Post by bcellphonelist on Feb 23, 2024 23:26:20 GMT -5
Options in the grain market, continue to bet on a bearish scenario for both soybeans and corn, not only in the coming weeks but also in the long term. Thus, US$500 per ton of soybeans are getting further and further away and for now there are no signs of recovery in values. With a medium/long-term vision, the consulting firm Granar points out a key fact: “From China it was reported that the country will expand the planting of genetically modified soybeans - also corn -. Pan Wenbo, director of the Plantation Management Department of the Chinese Ministry of Agriculture, said that this measure seeks to raise yields and improve food security.
In the next step, we will improve technology, strengthen management, and expand the use of GM soybeans and corn in an orderly manner," he told Wenbo. In December, China granted Saudi Arabia Mobile Number List licenses to Switzerland Mobile Number List 26 companies to produce and sell genetically modified corn and soybean seeds, and last week approved additional varieties of these crops for import and production. Thus, the more soybeans and corn the Asian giant plants and as its yields grow, the more tons it will stop buying from producing countries such as Argentina and Brazil.
In April, foreign currency settlement fell to US$ 1,376 million, its lowest volume in the year Foreign currency settlement would amount to $34.4 billion this year. Harvest and prices Having ruled out the possibility of an increase in withholdings, after the Minister of Economy, Luis Caputo, announced on Friday that he would withdraw the tax chapter of the "Omnibus Law", producers continue to look closely - and with considerable suspicion - at the increase. in the gap between the official dollar and the parallels. Historically, the high gap discouraged the sale of grains by producers, who, to the extent that they had financial support, kept soybeans in silos waiting for a jump in the official dollar or an exchange incentive to liquidate.
That is why the market anticipates the need for a devaluation of the official price prior to the harvest, which if not carried out would complicate the entry of foreign currency in a critical period for the economy and key for the Government's plans. Meanwhile, the director of RIA Consultores, Javier Preciado Patiño, expresses it clearly: “The gap between the export dollar (80% official / 20% CCL) was once again at 30%, the same as at the time of the ballot when offered the 50/50 mix. For agriculture, the devaluation of December 12 was not 118% but 30% and a no less important fact is that the price of soybeans in the domestic market is stagnant at around 260/280 pesos per ton since the devaluation. from December. In this context, in recent days the sale of grains has slowed down and we must be very attentive because the corn harvest is about to begin and this scenario can complicate the income of foreign currency in the very short term.

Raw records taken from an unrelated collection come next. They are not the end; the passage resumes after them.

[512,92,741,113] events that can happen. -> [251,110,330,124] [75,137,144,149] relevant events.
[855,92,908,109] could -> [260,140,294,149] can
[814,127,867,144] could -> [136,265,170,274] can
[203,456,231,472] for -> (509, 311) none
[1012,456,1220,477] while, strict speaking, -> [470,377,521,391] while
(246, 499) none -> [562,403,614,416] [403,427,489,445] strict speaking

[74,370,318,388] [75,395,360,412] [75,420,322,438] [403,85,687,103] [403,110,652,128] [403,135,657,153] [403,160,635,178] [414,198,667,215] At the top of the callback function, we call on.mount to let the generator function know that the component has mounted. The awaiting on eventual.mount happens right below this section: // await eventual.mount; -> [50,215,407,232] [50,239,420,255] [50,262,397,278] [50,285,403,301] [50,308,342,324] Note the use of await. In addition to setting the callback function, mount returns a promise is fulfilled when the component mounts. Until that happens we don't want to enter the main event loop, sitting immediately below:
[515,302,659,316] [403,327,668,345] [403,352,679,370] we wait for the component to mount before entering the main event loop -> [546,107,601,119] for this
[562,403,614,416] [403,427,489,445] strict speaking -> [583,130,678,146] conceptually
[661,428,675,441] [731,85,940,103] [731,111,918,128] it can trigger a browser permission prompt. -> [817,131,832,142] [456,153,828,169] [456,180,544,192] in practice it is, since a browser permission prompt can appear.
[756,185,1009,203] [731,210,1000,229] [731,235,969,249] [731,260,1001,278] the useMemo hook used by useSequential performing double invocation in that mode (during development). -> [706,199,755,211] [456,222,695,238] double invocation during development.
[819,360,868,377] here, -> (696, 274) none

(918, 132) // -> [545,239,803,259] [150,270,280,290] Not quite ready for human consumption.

In the next step, we will improve technology, strengthen management, and expand the use of GM soybeans and corn in an orderly manner," he told Wenbo. In December, China granted Saudi Arabia Mobile Number List licenses to Switzerland Mobile Number List 26 companies to produce and sell genetically modified corn and soybean seeds, and last week approved additional varieties of these crops for import and production. Thus, the more soybeans and corn the Asian giant plants and as its yields grow, the more tons it will stop buying from producing countries such as Argentina and Brazil.
In April, foreign currency settlement fell to US$ 1,376 million, its lowest volume in the year Foreign currency settlement would amount to $34.4 billion this year. Harvest and prices Having ruled out the possibility of an increase in withholdings, after the Minister of Economy, Luis Caputo, announced on Friday that he would withdraw the tax chapter of the "Omnibus Law", producers continue to look closely - and with considerable suspicion - at the increase. in the gap between the official dollar and the parallels. Historically, the high gap discouraged the sale of grains by producers, who, to the extent that they had financial support, kept soybeans in silos waiting for a jump in the official dollar or an exchange incentive to liquidate.
That is why the market anticipates the need for a devaluation of the official price prior to the harvest, which if not carried out would complicate the entry of foreign currency in a critical period for the economy and key for the Government's plans. Meanwhile, the director of RIA Consultores, Javier Preciado Patiño, expresses it clearly: “The gap between the export dollar (80% official / 20% CCL) was once again at 30%, the same as at the time of the ballot when offered the 50/50 mix. For agriculture, the devaluation of December 12 was not 118% but 30% and a no less important fact is that the price of soybeans in the domestic market is stagnant at around 260/280 pesos per ton since the devaluation. from December. In this context, in recent days the sale of grains has slowed down and we must be very attentive because the corn harvest is about to begin and this scenario can complicate the income of foreign currency in the very short term.